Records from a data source
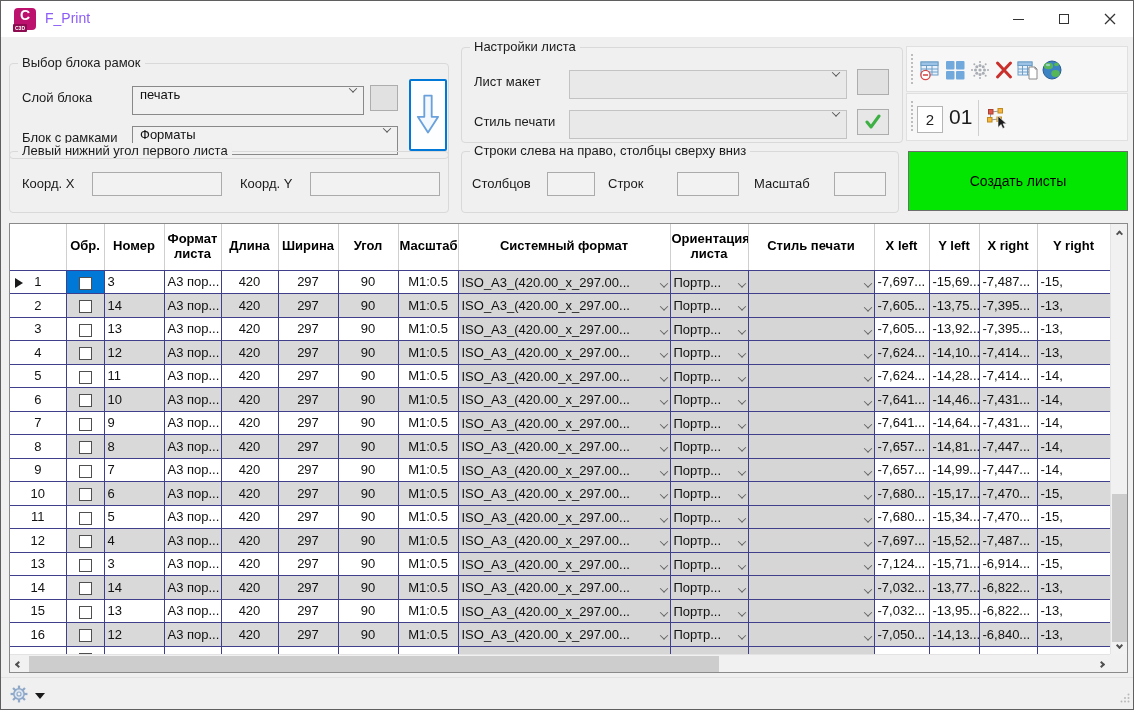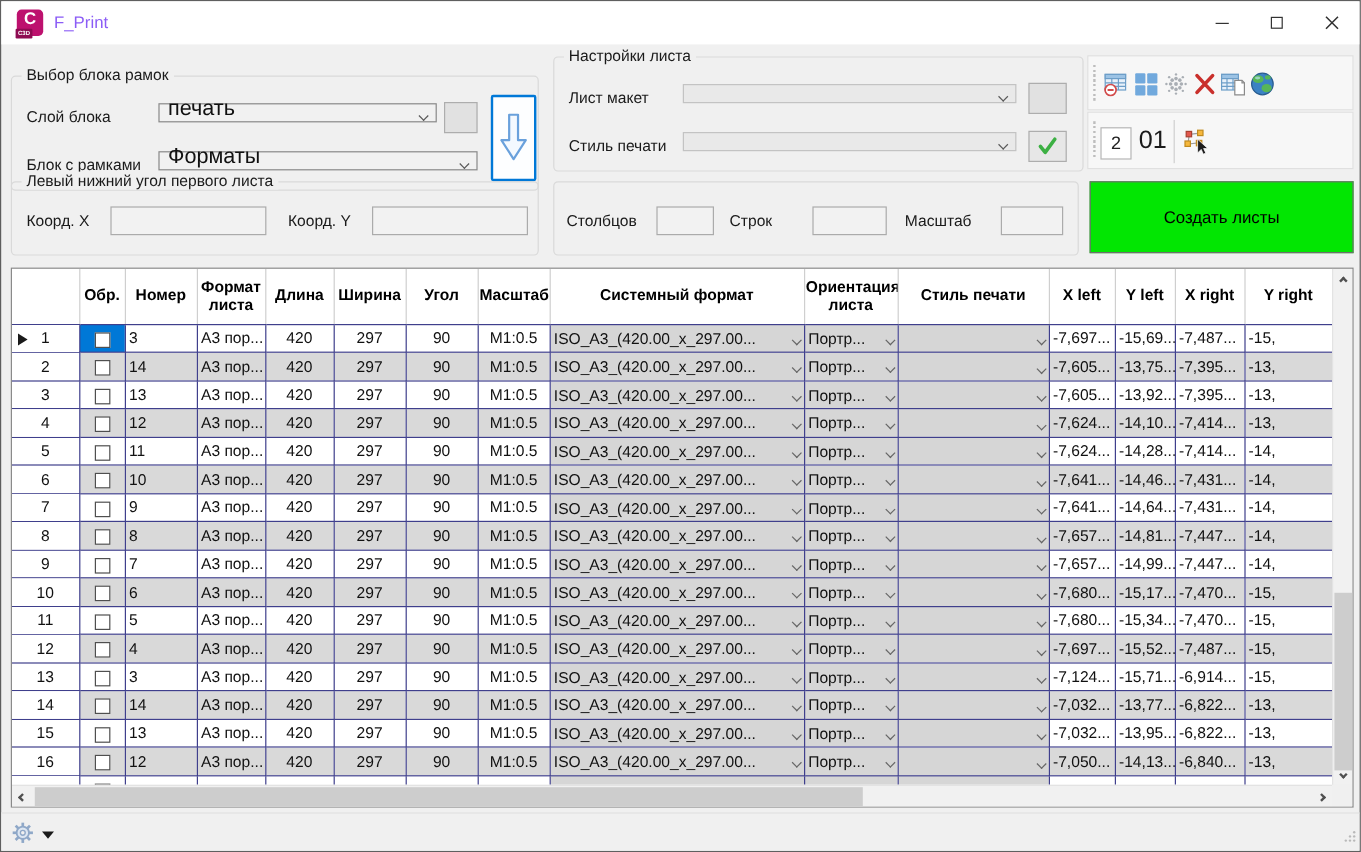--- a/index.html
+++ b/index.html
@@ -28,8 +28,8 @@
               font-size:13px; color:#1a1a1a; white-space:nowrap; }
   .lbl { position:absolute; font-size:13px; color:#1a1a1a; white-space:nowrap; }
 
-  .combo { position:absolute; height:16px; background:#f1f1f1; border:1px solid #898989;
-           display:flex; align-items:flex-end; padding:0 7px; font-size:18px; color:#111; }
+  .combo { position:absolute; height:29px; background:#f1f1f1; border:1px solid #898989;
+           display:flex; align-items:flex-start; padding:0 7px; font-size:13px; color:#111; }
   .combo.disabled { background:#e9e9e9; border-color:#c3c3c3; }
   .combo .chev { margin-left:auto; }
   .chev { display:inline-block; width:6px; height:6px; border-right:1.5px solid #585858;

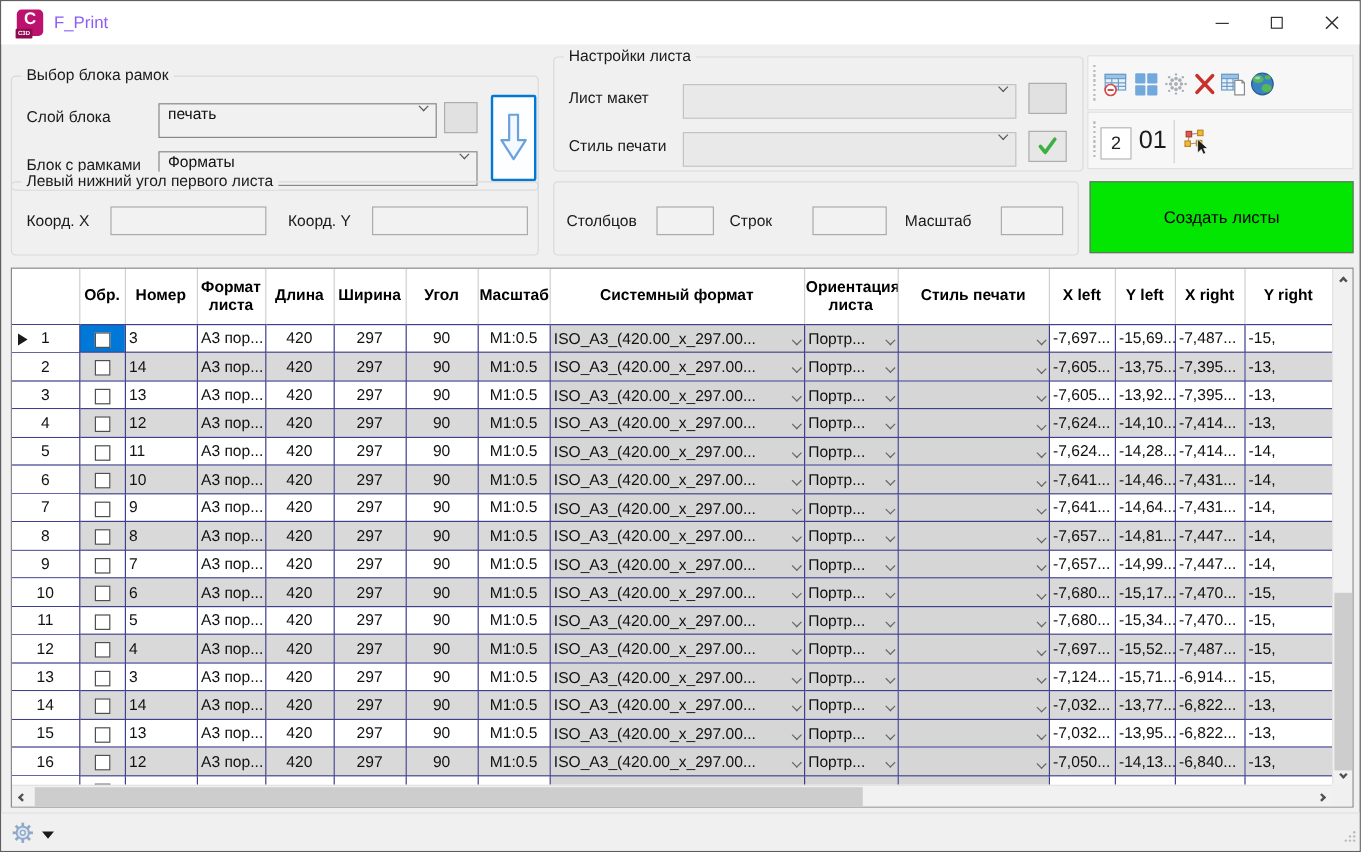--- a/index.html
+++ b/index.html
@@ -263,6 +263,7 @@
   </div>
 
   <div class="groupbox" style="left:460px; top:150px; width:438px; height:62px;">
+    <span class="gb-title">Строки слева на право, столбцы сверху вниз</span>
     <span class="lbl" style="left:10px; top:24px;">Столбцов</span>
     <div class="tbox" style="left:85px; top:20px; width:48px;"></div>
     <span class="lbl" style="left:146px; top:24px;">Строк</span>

(ACTIVITY)
All lines of the records above that carry the word "color" should be listed.

(ANSWER BELOW)
               font-size:13px; color:#1a1a1a; white-space:nowrap; }
   .lbl { position:absolute; font-size:13px; color:#1a1a1a; white-space:nowrap; }
-           display:flex; align-items:flex-end; padding:0 7px; font-size:18px; color:#111; }
+           display:flex; align-items:flex-start; padding:0 7px; font-size:13px; color:#111; }
   .combo.disabled { background:#e9e9e9; border-color:#c3c3c3; }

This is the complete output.